COMMAND PID USER FD TYPE DEVICE SIZE/OFF NODE NAME

cwjava 4784 casuser 44u IPv4 0x300100ab3f0 0t462140 TCP nms.domain.tld:50366->catos-switch.domain.tld:ssh (ESTABLISHED)

pdshow

Process= ConfigMgmtServer

State = Program started - No mgt msgs received

Pid = 4784

RC = 0

Signo = 0

Start = 03/17/08 09:06:04

Stop = Not applicable

Core = Not applicable

Info = Application started by administrator request.

Questions:

1) While it's ConfigMgmtServer as described in the bug, does the same bug still apply when the switches are configured to send %SYS-6-CFG_CHG so there's no chance it's RME acting on syslog notification?

2) Since it appears to affect the same device(s), does that mean the device OS is also buggy? Is there anything that can be done on the device side to prevent this (other than bumping up the number of VTY lines)?

yjdabear · ‎04-10-2008

The switches impacted all have "set logout 0" configured. This raises the question of how LMS (specifically ConfigMgmtServer) terminates the SSH sessions to the devices. Does it send an explicit "exit"? It seems it doesn't.

Joe Clarke · ‎04-10-2008

Not all of the SSH sessions are true SSH sessions. RME sends a SYN to port 22 to test for SSH connectivity, and to determine the supported version of SSH. This socket (as with all sockets) is explicitly closed in Java.
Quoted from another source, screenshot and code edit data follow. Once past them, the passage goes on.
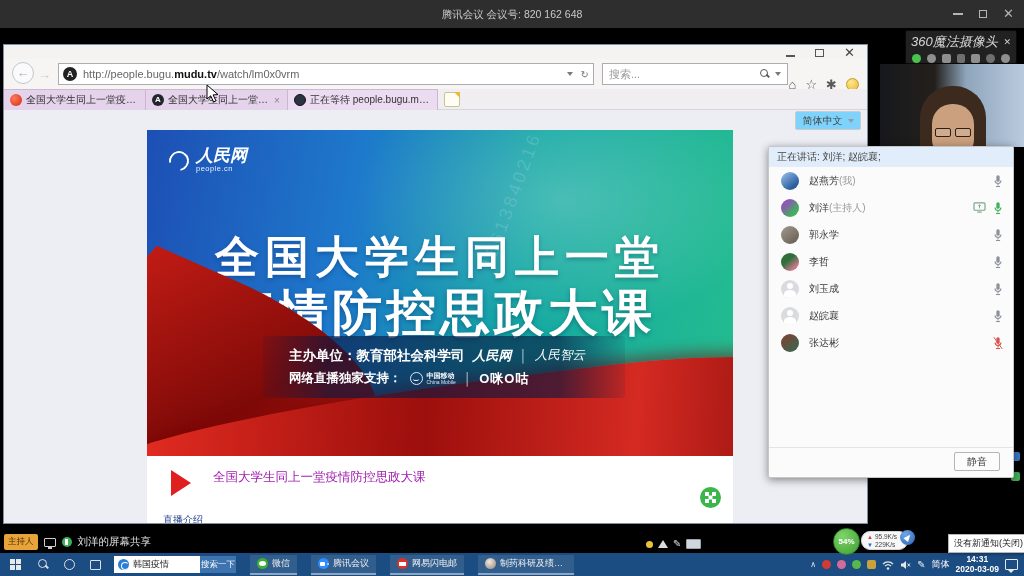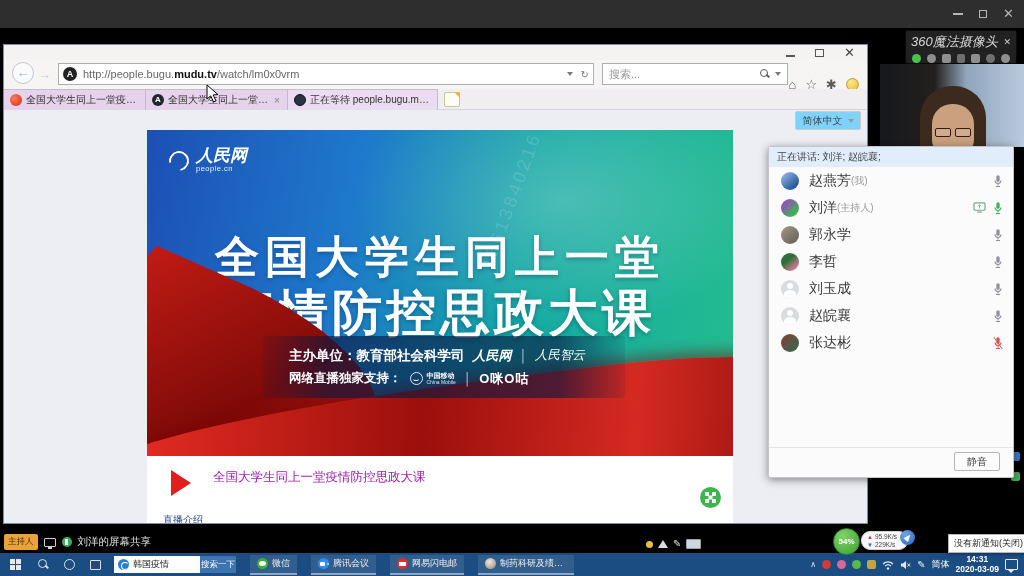--- a/index.html
+++ b/index.html
@@ -205,6 +205,7 @@
 <div id="stage">
 
   <div class="titlebar">
+    <div class="tb-title">腾讯会议 会议号: 820 162 648</div>
     <div class="tb-ctl">
       <span class="tb-min"></span>
       <span class="tb-max"></span>

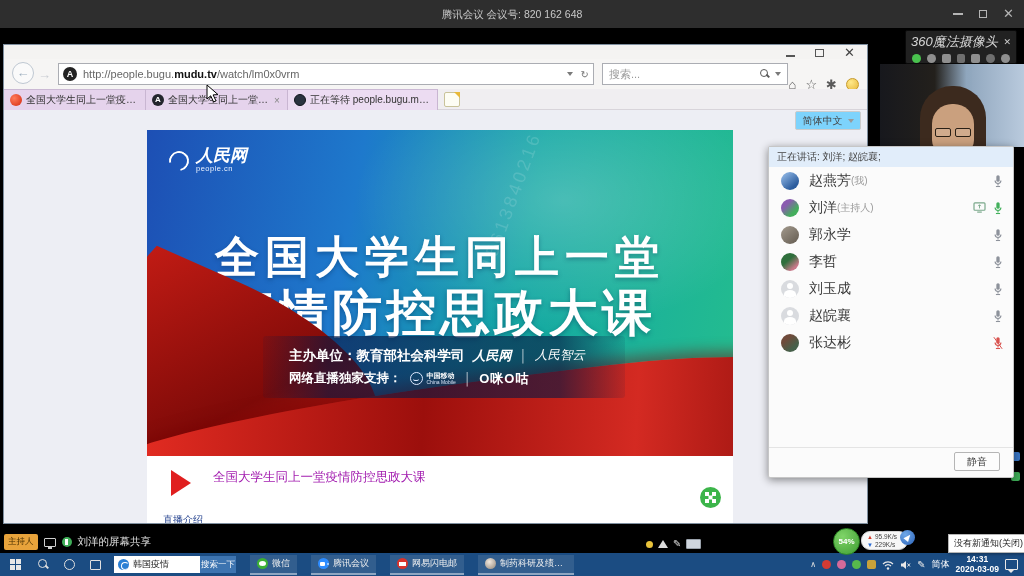--- a/index.html
+++ b/index.html
@@ -132,7 +132,7 @@
   .avatar { width:18px; height:18px; border-radius:50%; flex:0 0 auto; position:relative; overflow:hidden; }
   .sil-head { position:absolute; left:6px; top:3px; width:6px; height:6px; border-radius:50%; background:#fff; }
   .sil-body { position:absolute; left:3px; top:10px; width:12px; height:8px; border-radius:50% 50% 0 0; background:#fff; }
-  .m-name { margin-left:10px; font-size:14px; color:#3a3a3a; white-space:nowrap;text-align:right; }
+  .m-name { margin-left:10px; font-size:10px; color:#3a3a3a; white-space:nowrap;text-align:right; }
   .m-suffix { font-size:10px; color:#9a9a9a; }
   .m-icons { margin-left:auto; display:flex; gap:7px; align-items:center; }
   .mic-svg { display:block; }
I made it my mission to hunt down socket leaks in LMS, and all known socket leaks should be fixed in RME 4.0.6 and 4.1.1.

Joe Clarke · ‎04-10-2008

1. If the switches are sending these messages to RME, and RME has not been configured to ignore them, and RME is using TFTP to fetch the config, then RME will loop trying to fetch the config, and you will see this problem with VTYs being eaten up.

2. The problem only started occurring on later versions of CatOS. Earlier versions did not send the %SYS-6-CFG_CHG message when the tftpGrp was modified via SNMP. This really can't be considered a device bug.

yjdabear · ‎04-10-2008

My bad. I left out the "not" as in "the switches are *not* configured to send %SYS-6-CFG_CHG so there's no chance it's RME acting on syslog notification? "

Joe Clarke · ‎04-10-2008

And you're seeing this problem with RME 4.0.6?

yjdabear · ‎04-10-2008

Yes.